Wherein methods described includes adding the surfactant of the effectively amount of enhancing preparation stored stability to the preparation.

The method of 234. claims 232, wherein the surfactant is polysorbate80.

The method of 235. claims 233, wherein the polysorbate80 exists with the concentration of about 0.001% to about 2%.

The method of 236. claims 233, wherein the polysorbate80 exists with about 0.01% concentration.

The method of 237. claims 233, wherein the polysorbate80 exists with about 0.02% concentration.

The method of 238. claims 233, wherein the polysorbate80 exists with about 0.04% concentration.

The method of 239. claims 233, wherein the polysorbate80 exists with about 0.05% concentration.

The method of 240. claims 233, wherein the polysorbate80 exists with about 0.08% concentration.

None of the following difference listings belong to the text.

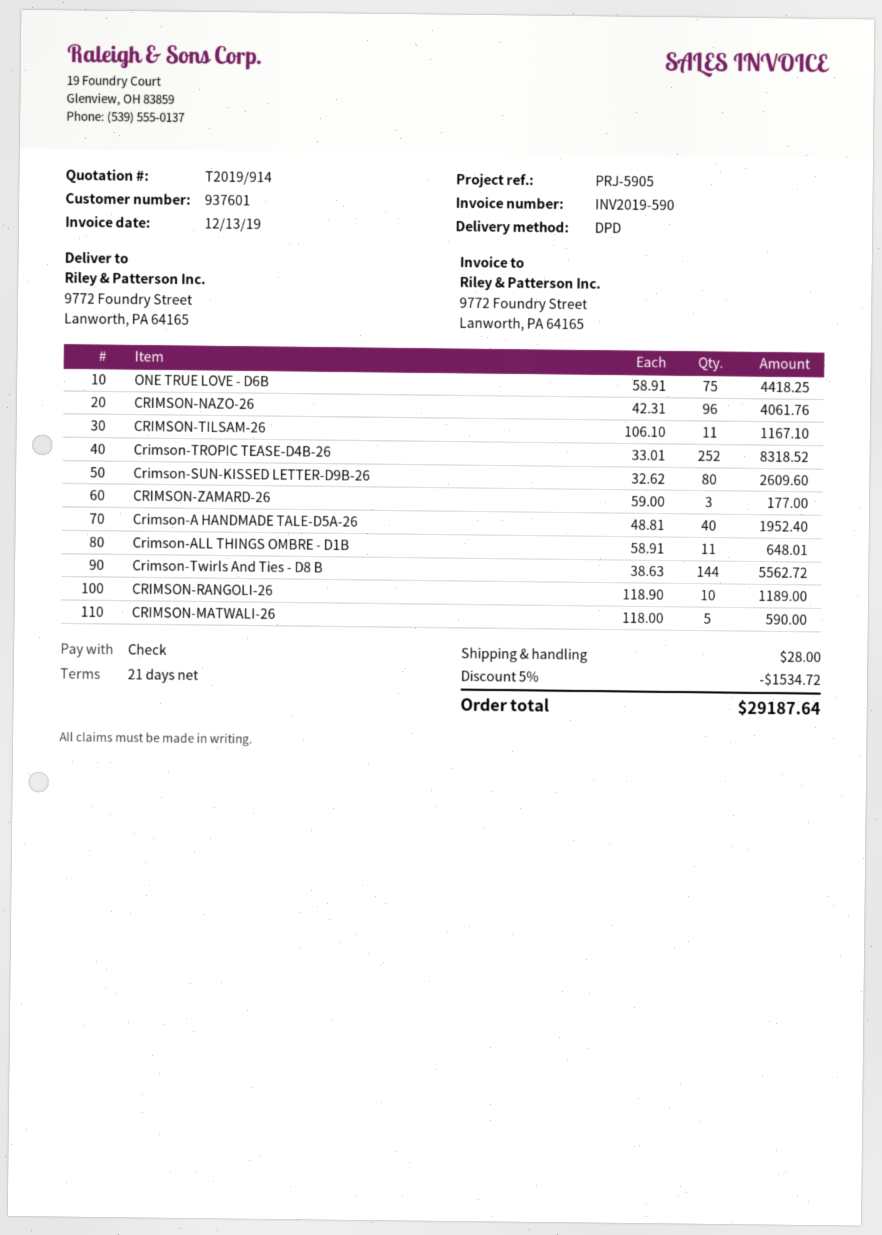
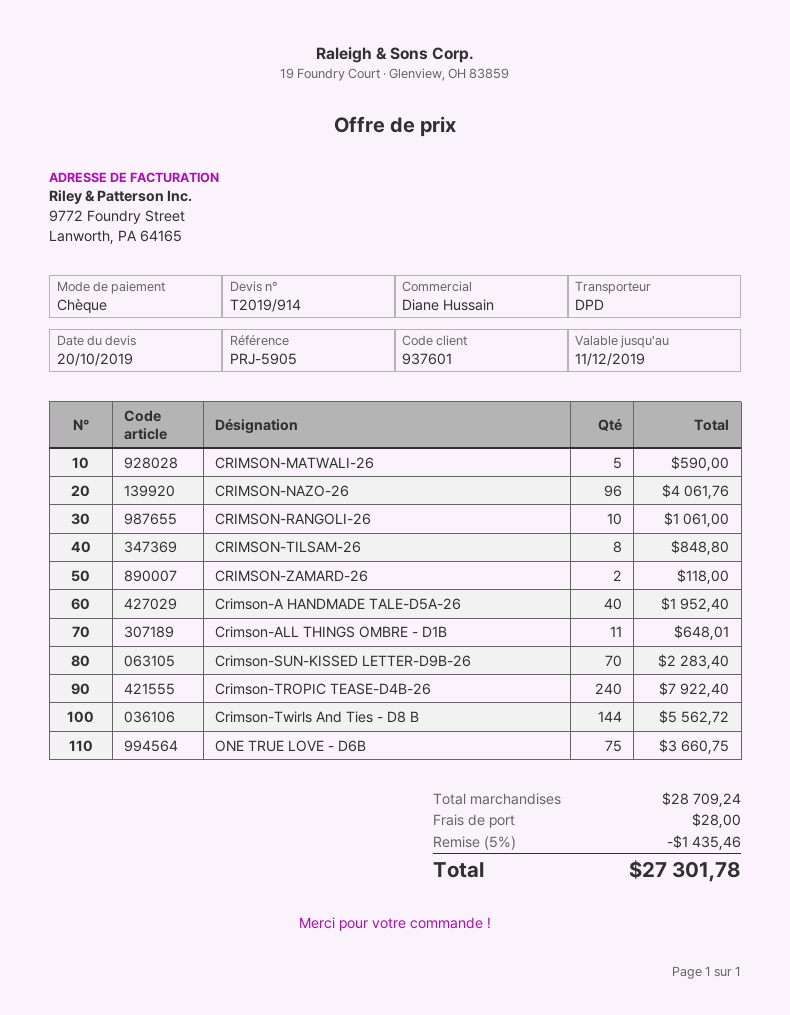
ONE TRUE LOVE - D6B: 75 for 4418.25 -> 75 for 3660.75
CRIMSON-TILSAM-26: 11 for 1167.10 -> 8 for 848.80
Crimson-TROPIC TEASE-D4B-26: 252 for 8318.52 -> 240 for 7922.40
Crimson-SUN-KISSED LETTER-D9B-26: 80 for 2609.60 -> 70 for 2283.40
CRIMSON-ZAMARD-26: 3 for 177.00 -> 2 for 118.00
CRIMSON-RANGOLI-26: 10 for 1189.00 -> 10 for 1061.00
discount: 5% = 1534.72 -> 5% = 1435.46
total: 29187.64 -> 27301.78

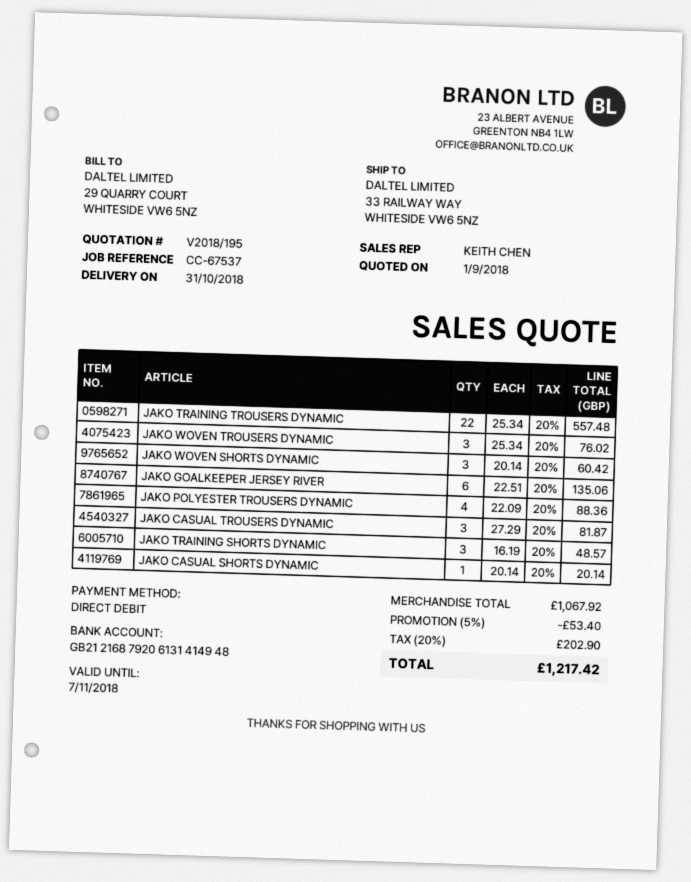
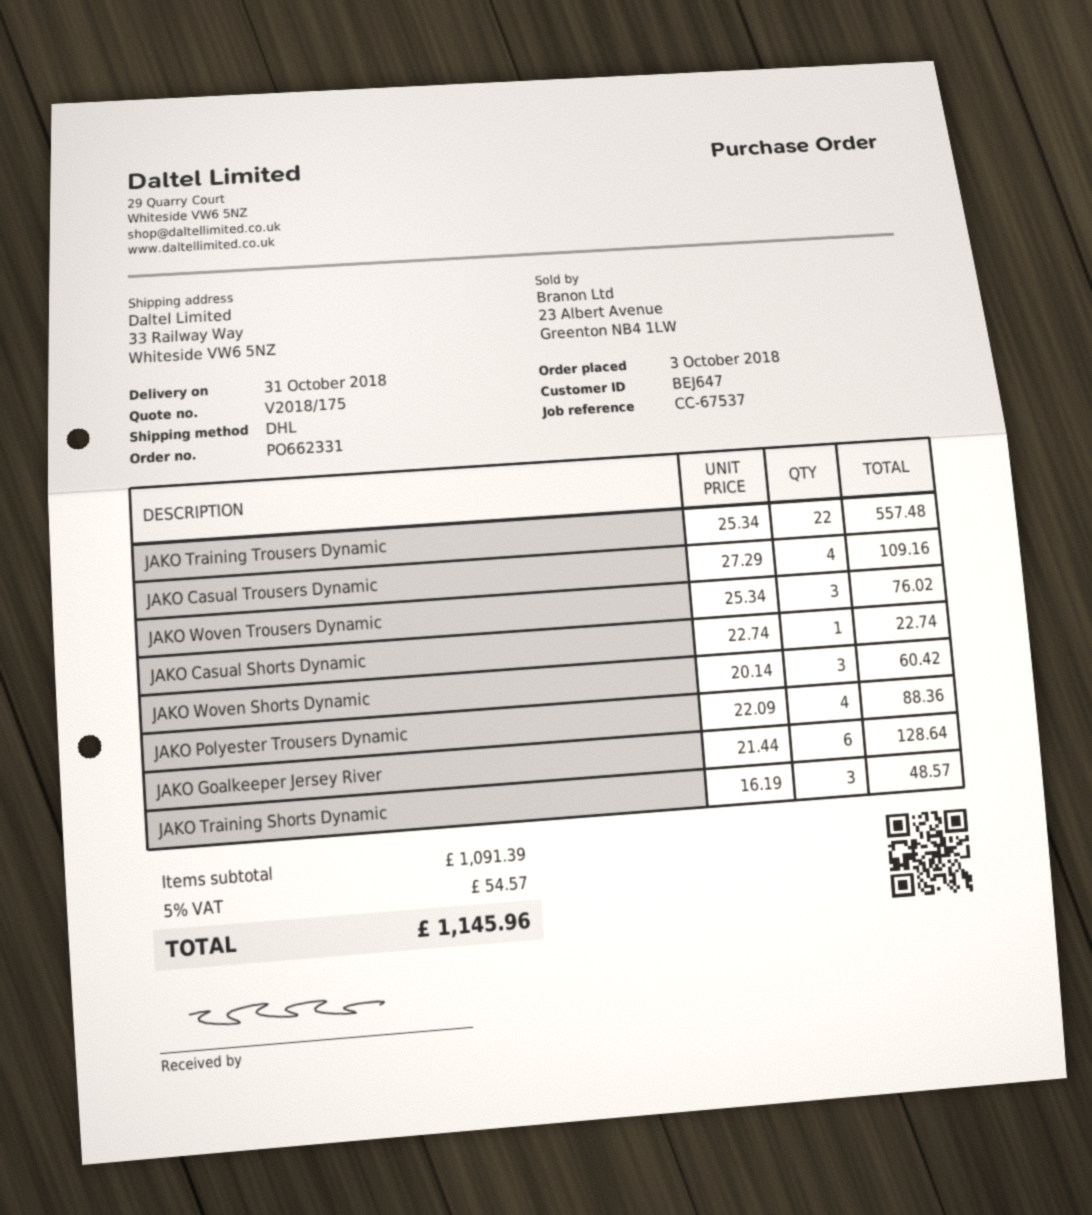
quote number: V2018/195 -> V2018/175
JAKO GOALKEEPER JERSEY RIVER: 6 x 22.51 = 135.06 -> 6 x 21.44 = 128.64
JAKO CASUAL TROUSERS DYNAMIC: 3 x 27.29 = 81.87 -> 4 x 27.29 = 109.16
JAKO CASUAL SHORTS DYNAMIC: 1 x 20.14 = 20.14 -> 1 x 22.74 = 22.74
subtotal: 1067.92 -> 1091.39
discount: 5% = 53.40 -> none
tax: 20% = 202.90 -> 5% = 54.57
total: 1217.42 -> 1145.96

The method of 241. claims 233, wherein the polysorbate80 exists with the concentration of about 0.01% to about 0.2%.

The method of 242. claims 233, the step of being additionally included in filter combination before adding surfactant.

The method of 243. claims 233, be additionally included in addition surfactant after filter combination the step of.

The method of 244. claims 233, the step of being additionally included in filter combination before and after adding surfactant.

The method of 245. claims 233, wherein the antibody of anti-CD 19 retains its activity.

The method of 246. claims 233, wherein the antibody of anti-CD 19 retains its purity.